Instructions to follow - Report each line of the entries that includes "from" by copying it.

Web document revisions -
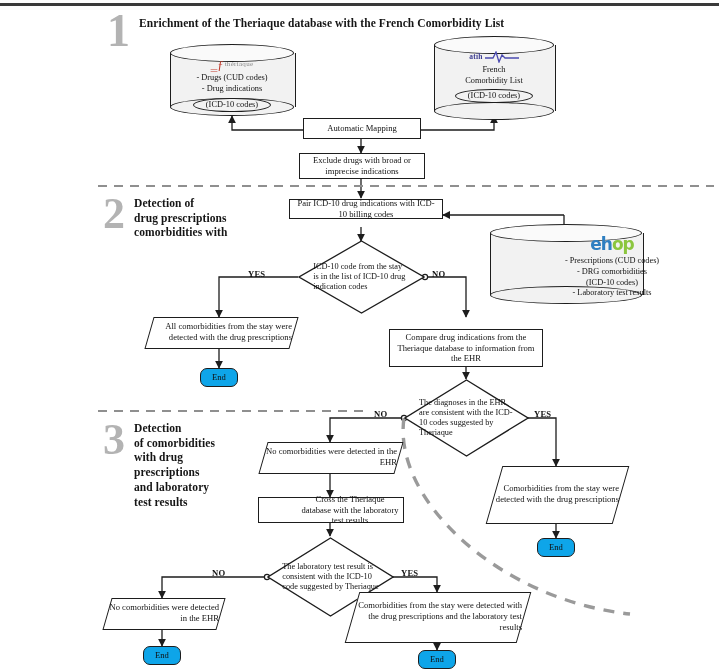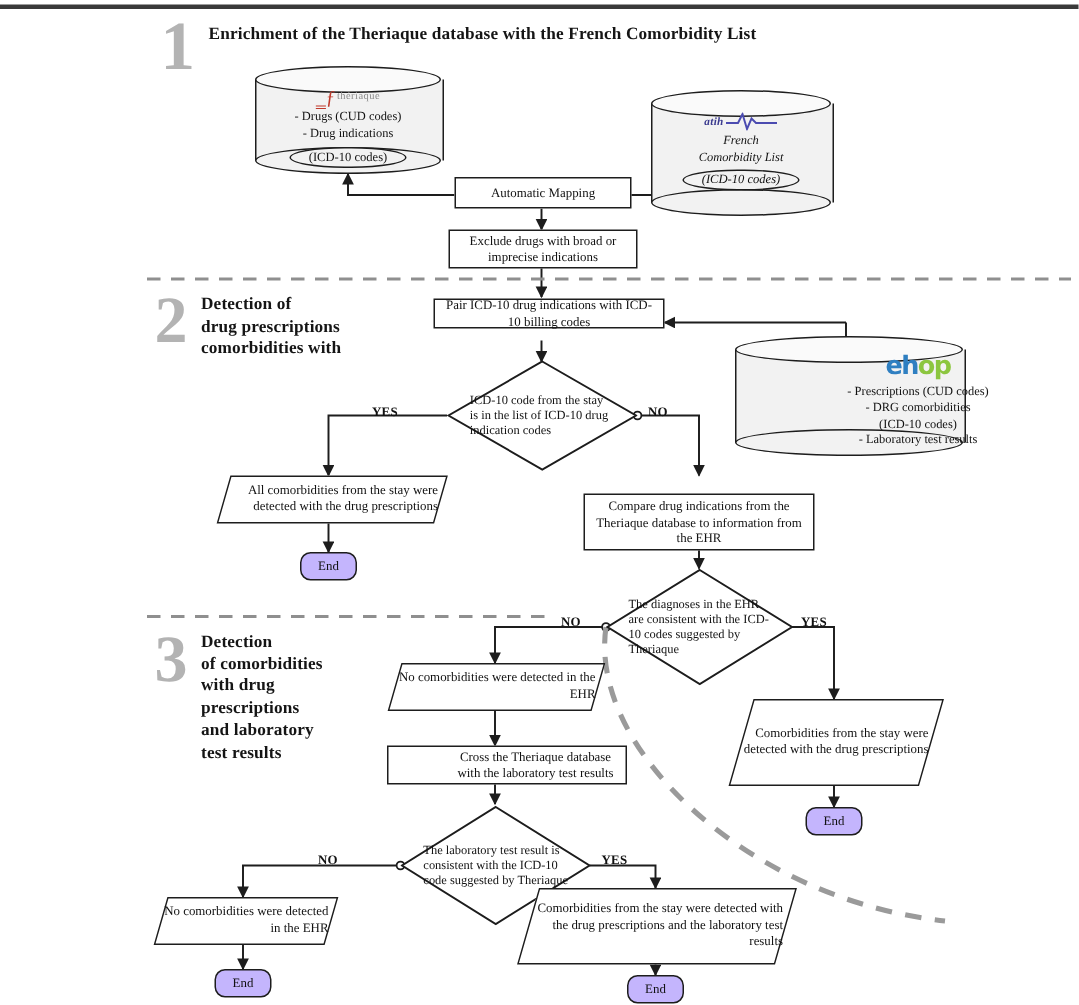--- a/index.html
+++ b/index.html
@@ -31,21 +31,21 @@
   .node{
     position:absolute;box-sizing:border-box;display:flex;
     align-items:center;justify-content:center;text-align:center;
     font-size:8.6px;line-height:1.25;color:#111;
   }
   .box{
     border:1.2px solid #1d1d1d;background:#fff;
     padding:2px 4px;
   }
   .terminator{
-    border:1.4px solid #1d1d1d;background:#c4b5fd;border-radius:7px;
+    border:1.4px solid #1d1d1d;background:#0ea5e9;border-radius:7px;
     font-size:8.6px;
   }
 
   
   .para{position:absolute;}
   .para .skew{
     position:absolute;left:0;top:0;width:100%;height:100%;
     border:1.2px solid #1d1d1d;background:#fff;
     transform:skewX(-16deg);
   }
@@ -214,21 +214,21 @@
         <span class="word">thériaque</span>
       </div>
       <div class="lines">
         <div>- Drugs (CUD codes)</div>
         <div>- Drug indications</div>
       </div>
       <div class="oval-tag">(ICD-10 codes)</div>
     </div>
   </div>
 
-  <div class="cyl" style="left:434px;top:60px;width:120px;height:84px;font-style:italic;">
+  <div class="cyl" style="left:434px;top:36px;width:120px;height:84px;">
     <div class="body"></div>
     <div class="bot-ell"></div>
     <div class="top-ell"></div>
     <div class="inner">
       <div class="logo-atih">
         <span class="word">atih</span>
         <svg width="34" height="12" viewBox="0 0 34 12">
           <path d="M0,7 L8,7 L11,1 L14,11 L17,4 L20,7 L34,7" fill="none" stroke="#4b4bb0" stroke-width="1.3"></path>
         </svg>
       </div>
@@ -258,21 +258,21 @@
   </div>
 
   <div class="node box" style="left:303px;top:118px;width:118px;height:21px;">Automatic Mapping</div>
 
   <div class="node box" style="left:299px;top:153px;width:126px;height:26px;">Exclude drugs with broad or imprecise indications</div>
 
   <div class="node box" style="left:289px;top:199px;width:154px;height:20px;">Pair ICD-10 drug indications with ICD-10 billing codes</div>
 
   <div class="node box" style="left:389px;top:317px;width:154px;height:38px;margin-top:12px;">Compare drug indications from the Theriaque database to information from the EHR</div>
 
-  <div class="node box" style="left:258px;top:497px;width:160px;height:26px;padding-left:42px;">Cross the Theriaque database with the laboratory test results</div>
+  <div class="node box" style="left:258px;top:497px;width:146px;height:26px;padding-left:42px;">Cross the Theriaque database with the laboratory test results</div>
 
   <div class="diamond" style="left:298px;top:240px;width:127px;height:74px;">
     <svg width="127" height="74" viewBox="0 0 127 74">
       <polygon points="63.5,1 126,37 63.5,73 1,37" fill="#fff" stroke="#1d1d1d" stroke-width="1.3"></polygon>
     </svg>
     <div class="dtext">ICD-10 code from the stay is in the list of  ICD-10 drug indication codes</div>
   </div>
 
   <div class="diamond" style="left:404px;top:379px;width:125px;height:78px;">
     <svg width="125" height="78" viewBox="0 0 125 78">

Written reply -
   <div class="node box" style="left:389px;top:317px;width:154px;height:38px;margin-top:12px;">Compare drug indications from the Theriaque database to information from the EHR</div>
     <div class="dtext">ICD-10 code from the stay is in the list of  ICD-10 drug indication codes</div>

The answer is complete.